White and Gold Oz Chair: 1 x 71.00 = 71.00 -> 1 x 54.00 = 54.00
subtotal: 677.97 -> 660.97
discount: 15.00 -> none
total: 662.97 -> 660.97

---

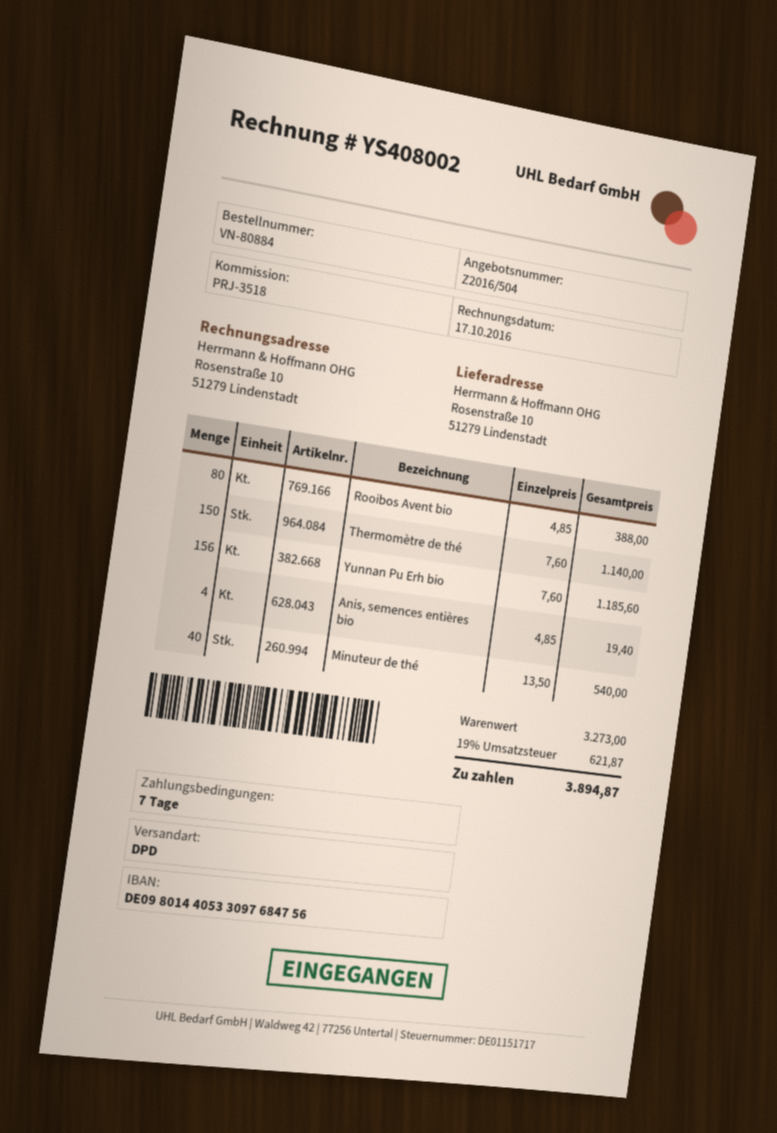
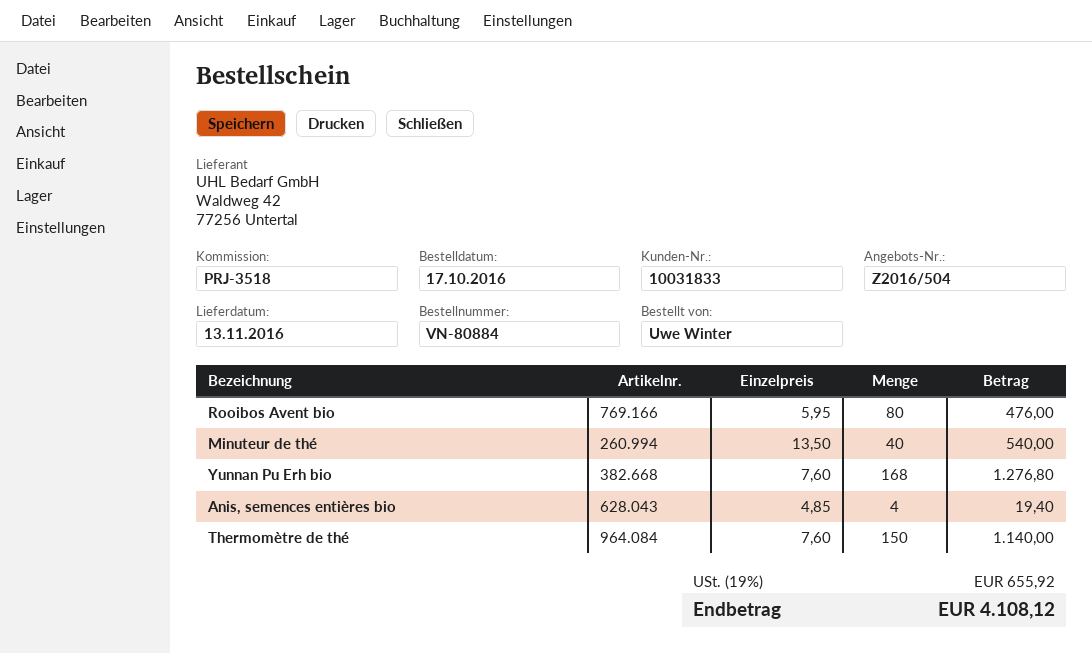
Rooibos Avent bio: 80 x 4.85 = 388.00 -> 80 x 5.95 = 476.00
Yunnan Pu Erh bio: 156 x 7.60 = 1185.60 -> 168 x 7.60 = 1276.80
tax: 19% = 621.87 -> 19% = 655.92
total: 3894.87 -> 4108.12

---

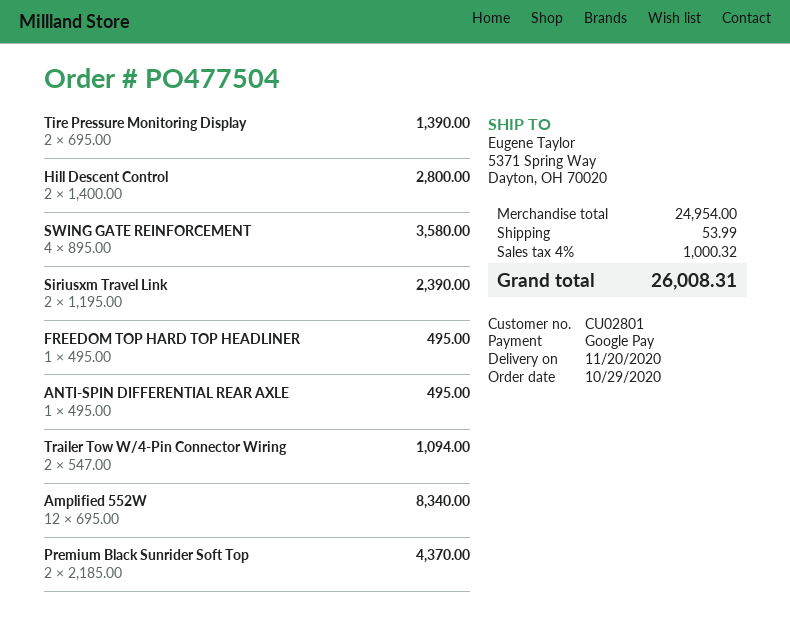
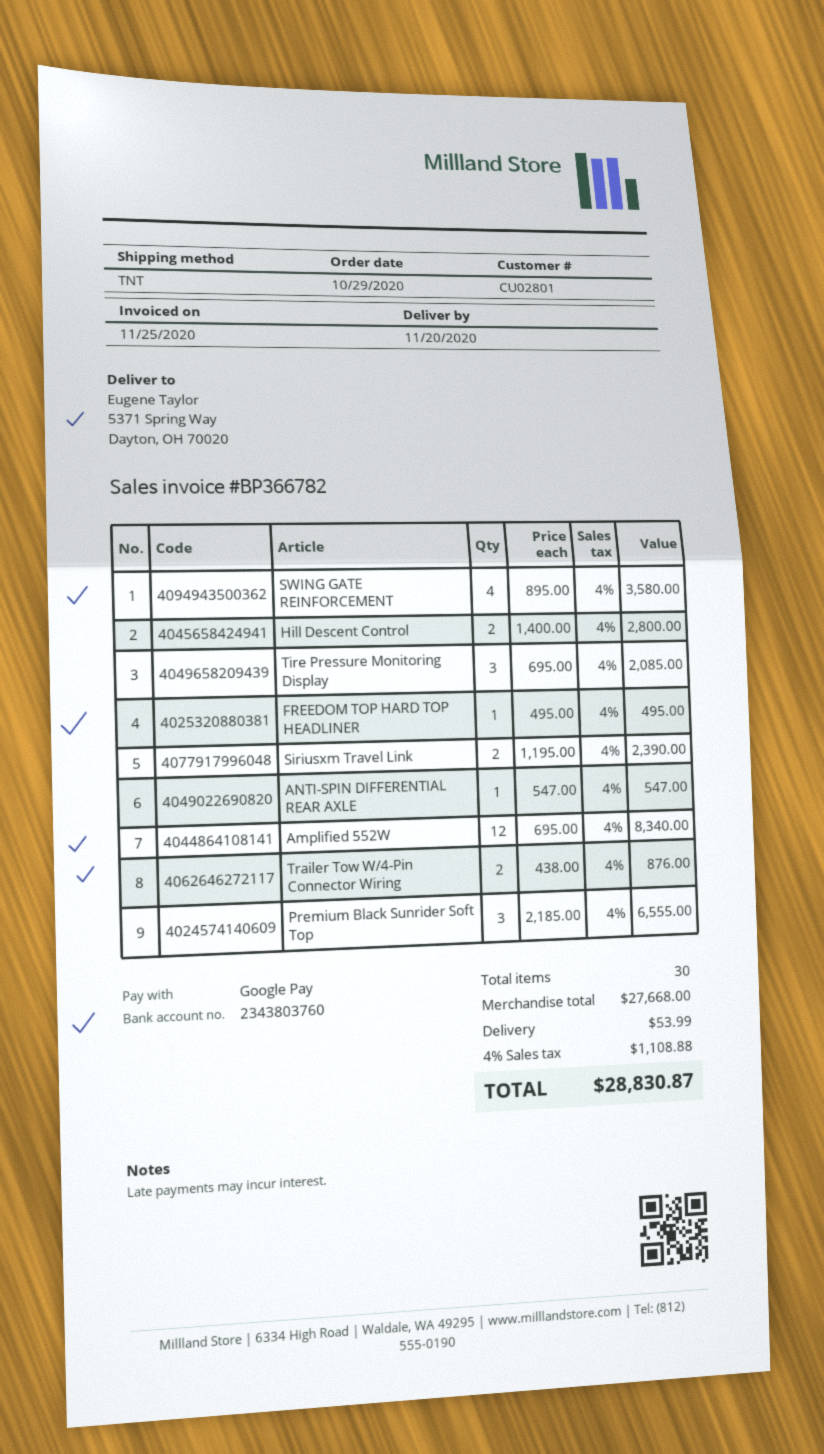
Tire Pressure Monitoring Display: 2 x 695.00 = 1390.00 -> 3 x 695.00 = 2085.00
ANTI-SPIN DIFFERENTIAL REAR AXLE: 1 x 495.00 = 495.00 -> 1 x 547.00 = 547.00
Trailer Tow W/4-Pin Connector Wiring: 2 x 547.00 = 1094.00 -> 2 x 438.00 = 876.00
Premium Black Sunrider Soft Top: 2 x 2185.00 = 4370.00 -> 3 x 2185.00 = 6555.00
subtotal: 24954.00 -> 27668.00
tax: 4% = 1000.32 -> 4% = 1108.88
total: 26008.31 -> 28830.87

# Aim of the exercise
Everything from the line with "White and Gold" through the line with "total: 662.97 -> 660.97" in the listing above must be retyped exactly, with nothing added.

# Response for this exercise
White and Gold Oz Chair: 1 x 71.00 = 71.00 -> 1 x 54.00 = 54.00
subtotal: 677.97 -> 660.97
discount: 15.00 -> none
total: 662.97 -> 660.97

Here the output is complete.